De l’autre côté, l’opposition cède trop souvent à la facilité de la surenchère verbale. Si cette stratégie peut se comprendre face à la frustration, elle n’en demeure pas moins périlleuse : elle risque d’embraser la situation et de précipiter le pays dans une confrontation ouverte. Une telle dérive ne produirait que des perdants.
Ni le pouvoir, ni l’opposition, ni le peuple n’en sortiraient vainqueurs. Ce serait surtout la jeunesse, héritière de nos errements, qui paierait le tribut le plus lourd. Dans un pays en crise, il n’y a pas de victoire ; seulement une nation affaiblie et un avenir compromis.
Face à cette impasse, un dialogue sincère et constructif demeure la seule issue responsable. L’heure n’est plus aux calculs partisans ni aux ambitions personnelles, mais à la recherche courageuse d’un consensus salvateur. Pourquoi ne pas envisager des gestes forts, comme la formation d’un gouvernement d’union nationale intégrant une représentation crédible de l’opposition ?
L’exemple du Sénégal reste édifiant. En pleine crise, le président Abdou Diouf avait surpris son pays en nommant son principal rival, Me Abdoulaye Wade, ministre d’État. Ce geste, mû par un sens aigu de l’intérêt général, permit de désamorcer une tension explosive et d’ouvrir une période de stabilité. Les Sénégalais n’étaient ni plus sages ni plus patriotes que nous ; ils ont simplement su, à un moment critique, privilégier le salut national.
J’en appelle solennellement au Président de la République : faites preuve du courage des bâtisseurs. La création immédiate d’une commission indépendante et inclusive, dotée d’un mandat clair et d’un calendrier strict, placée sous votre haute autorité, pourrait relancer un dialogue franc avec toutes les forces vives de la nation.
J’invite avec la même fermeté les leaders de l’opposition à assumer leur part de responsabilité historique. La critique est nécessaire, mais elle n’est pas une fin en soi. Il est temps de délaisser les discours incendiaires, de dépasser les postures stériles et de venir à la table des négociations avec une volonté réelle de compromis.

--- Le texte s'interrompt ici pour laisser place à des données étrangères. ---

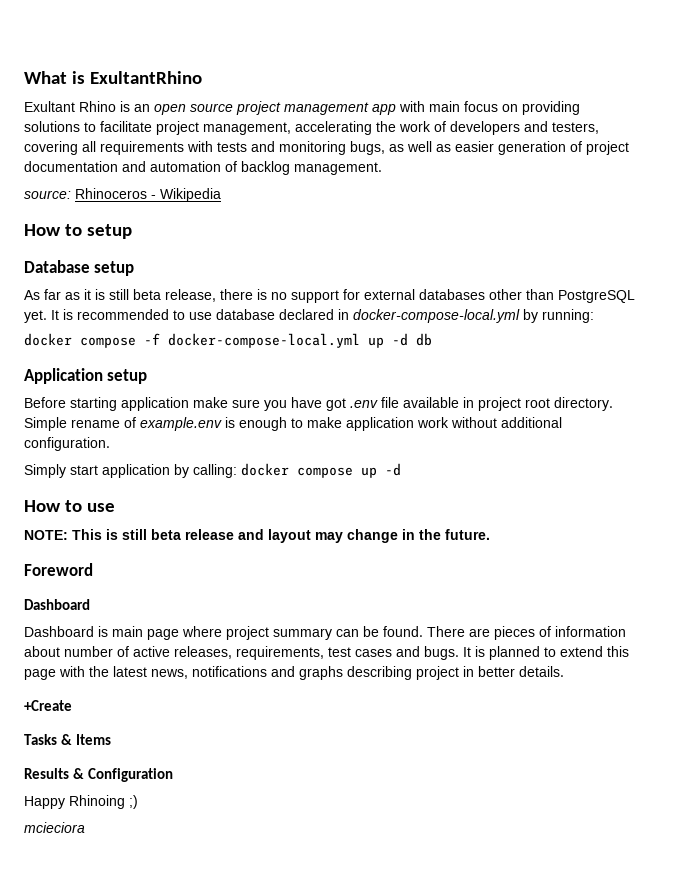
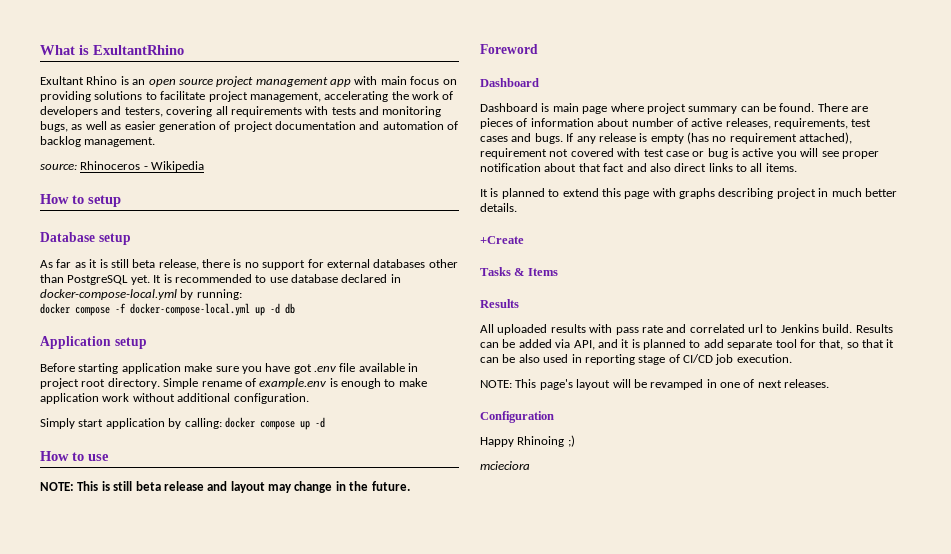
- There are pieces of information about number of active releases, requirements, test cases and bugs. It is planned to extend this page with the latest news, notifications and graphs describing project in better details.
+ There are pieces of information about number of active releases, requirements, test cases and bugs. If any release is empty (has no requirement attached), requirement not covered with test case or bug is active you will see proper notification about that fact and also direct links to all items.
+ It is planned to extend this page with graphs describing project in much better details.
  Tasks & Items
- Results & Configuration
+ Results
+ All uploaded results with pass rate and correlated url to Jenkins build. Results can be added via API, and it is planned to add separate tool for that, so that it can be also used in reporting stage of CI/CD job execution.
+ NOTE: This page's layout will be revamped in one of next releases.
+ Configuration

Certains trouveront cet appel naïf ou tardif, mais quand la maison brûle, on commence par éteindre l’incendie avant de chercher les responsables.
Alors que la région vacille, notre destin est entre nos mains. Emprunterons-nous la voie périlleuse de la division, ou celle, salutaire, de la sagesse et du dialogue ? Monsieur le Président, agissez tandis qu’il est encore temps, tandis que les ponts peuvent être rétablis.
L’unité nationale n’est ni un slogan vide ni une simple option politique. Elle est la condition sine qua non de notre paix, de notre stabilité et du progrès des générations futures. Le temps des querelles est révolu. Place à l’action responsable, au courage et à la préservation de notre bien commun : la Mauritanie.